- [INSTRUCTIONS TO FOLLOW]
Whenever a line in the data below includes the string "populated", copy it out.

=== Begin Enclosure ===

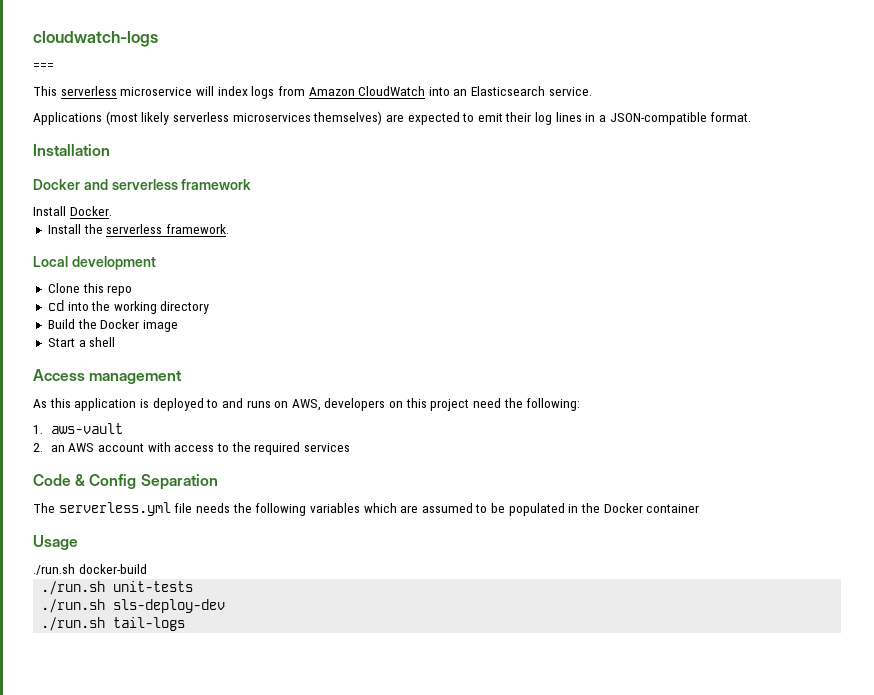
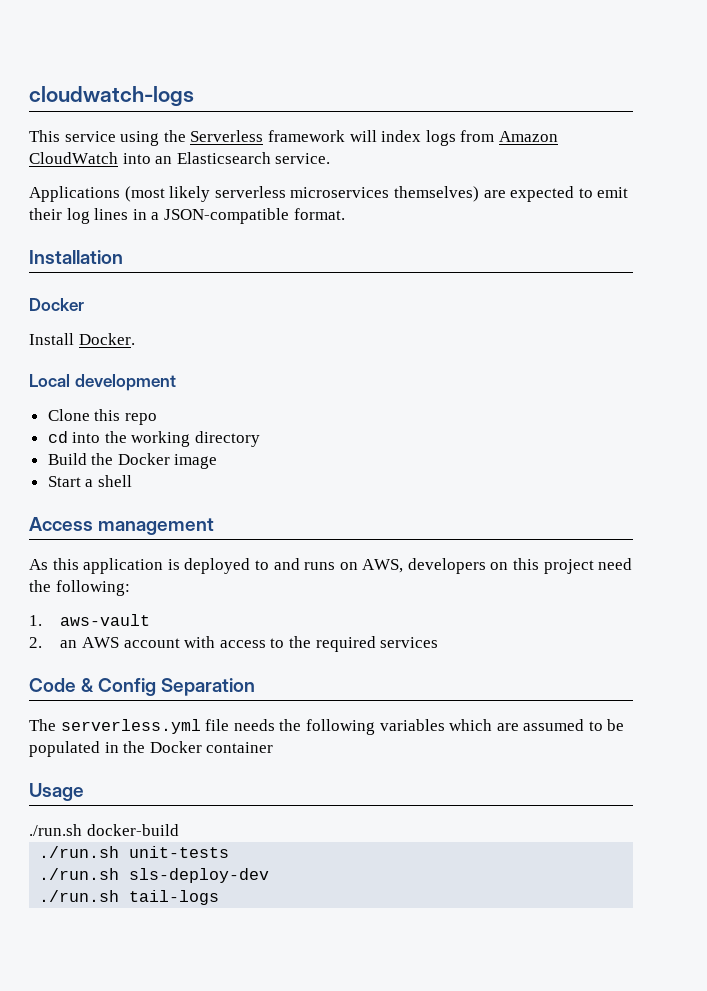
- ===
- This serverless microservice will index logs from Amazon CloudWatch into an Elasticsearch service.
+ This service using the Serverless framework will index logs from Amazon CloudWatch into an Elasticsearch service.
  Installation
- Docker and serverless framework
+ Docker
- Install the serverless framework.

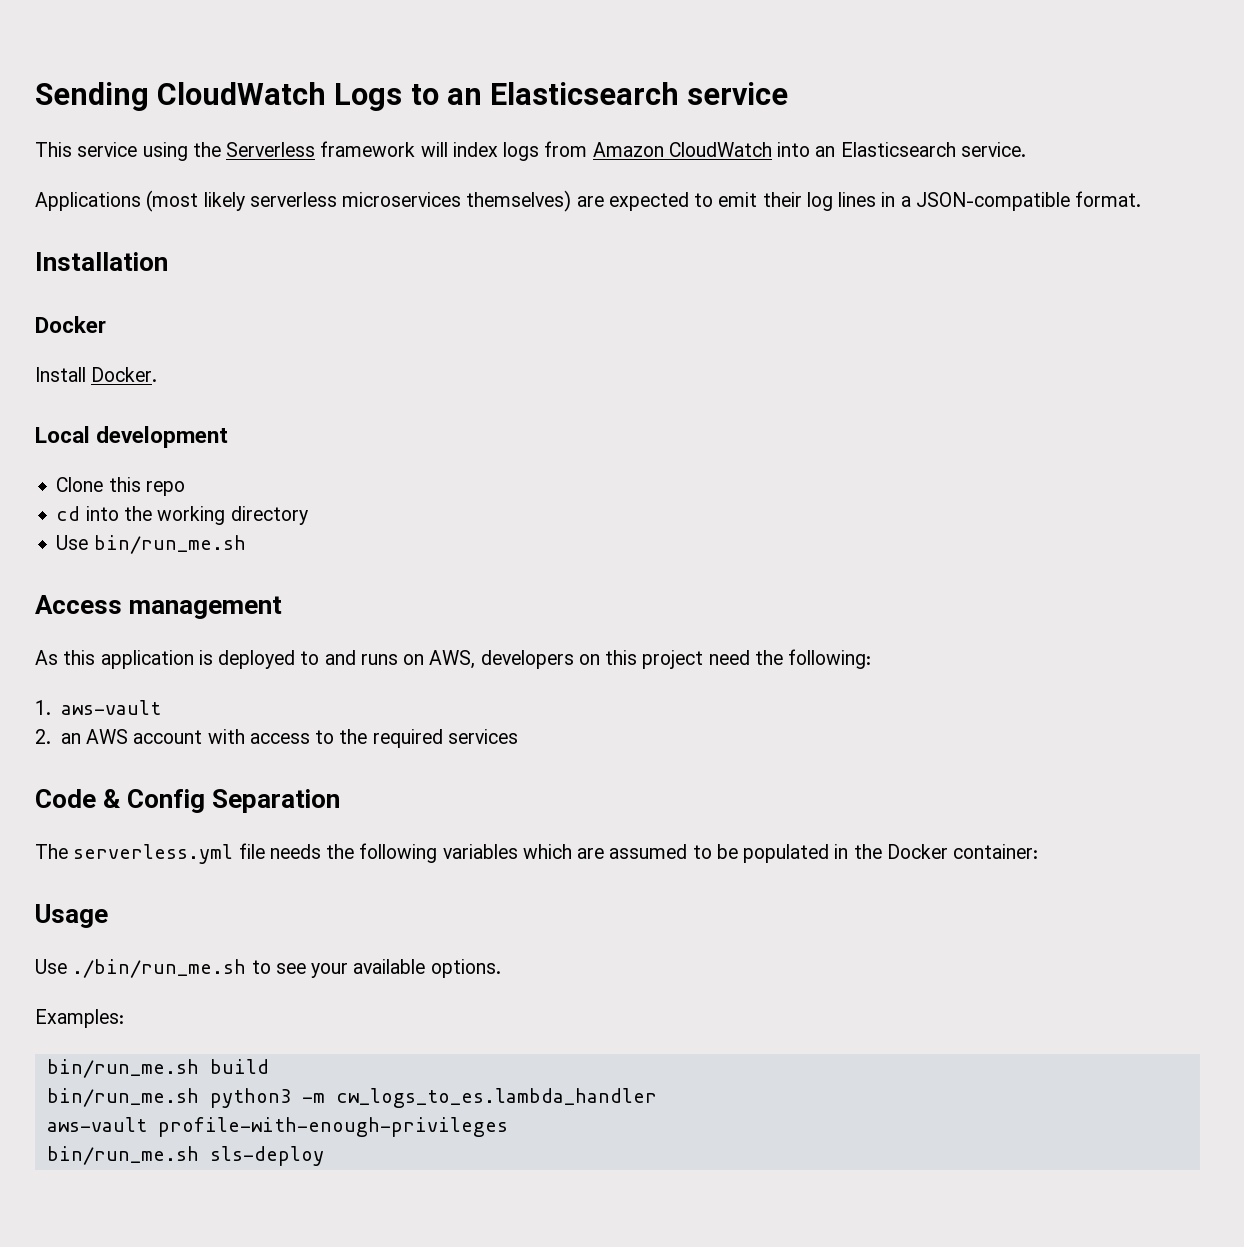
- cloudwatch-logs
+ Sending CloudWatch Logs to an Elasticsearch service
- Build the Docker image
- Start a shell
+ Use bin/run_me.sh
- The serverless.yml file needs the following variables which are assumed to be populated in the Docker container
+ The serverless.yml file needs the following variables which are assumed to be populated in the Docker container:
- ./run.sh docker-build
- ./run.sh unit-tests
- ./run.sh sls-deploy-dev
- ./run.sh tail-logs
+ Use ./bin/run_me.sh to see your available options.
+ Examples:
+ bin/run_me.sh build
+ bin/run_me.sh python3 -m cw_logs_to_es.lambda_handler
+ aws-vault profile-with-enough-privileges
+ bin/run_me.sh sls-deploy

=== End Enclosure ===

- [COMPLETED TASK]
- The serverless.yml file needs the following variables which are assumed to be populated in the Docker container
+ The serverless.yml file needs the following variables which are assumed to be populated in the Docker container:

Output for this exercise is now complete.